Abstract

Background. The assessment of left ventricular (LV) dyssynchrony is increasingly important in clinical cardiology.Methods. The aim of this study was to evaluate LV dyssynchrony in patients with myocardial infarction (MI) using 2D speckle tracking imaging. Basal, middle and apical 2D LV short-axis images were acquired in 41 patients with MI and in 15 age-matched controls. Using 2D strain software, radial strain, circumferential strain, time interval from the R wave on the electrocardiogram to peak radial strain (Trs), and time to peak circumferential strain (Tcs) were measured in 6 segments at each level. To assess LV dyssynchrony, the following dyssynchrony indices were calculated: Trs(cs)-18SD: the standard deviation (SD) of Trs(cs) in all 18 segments, Trs(cs)-12SD: the SD of Trs(cs) in 6 basal and 6 mid segments, Trs(cs)-6SD: the SD of Trs(cs) in 6 basal segments.Results.

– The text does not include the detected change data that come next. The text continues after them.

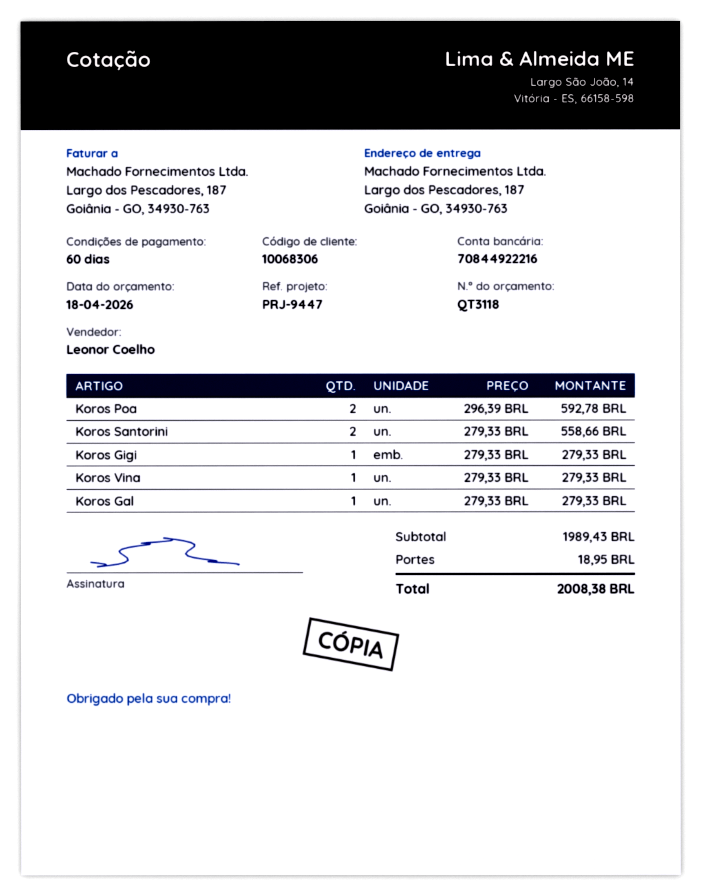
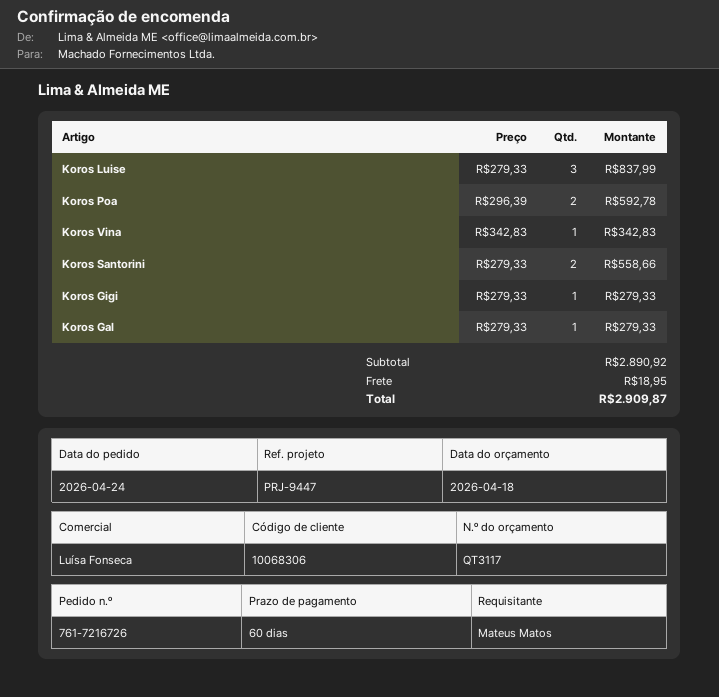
quote number: QT3118 -> QT3117
sales rep: Leonor Coelho -> Luísa Fonseca
Koros Vina: 1 x 279.33 = 279.33 -> 1 x 342.83 = 342.83
Koros Luise: none -> 3 x 279.33 = 837.99
subtotal: 1989.43 -> 2890.92
total: 2008.38 -> 2909.87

Trs(cs)-18SD was significantly prolonged in the MI group when compared to age-matched controls. Trs(cs)-18SD was significantly longer compared to Trs(cs)-12SD or Trs(cs)-6SD in patients with anterior wall MI. Trs(cs)-18SD was significantly longer in patients with anterior wall MI compared to those with inferior wall MI.Conclusions. Myocardial infarction has results in the development of LV dyssynchrony. Both the size and the location of MI affect the extent of LV mechanical dyssynchrony. 2D speckle tracking imaging has a potential for accurate assessment of LV dyssynchrony in the LV short-axis views.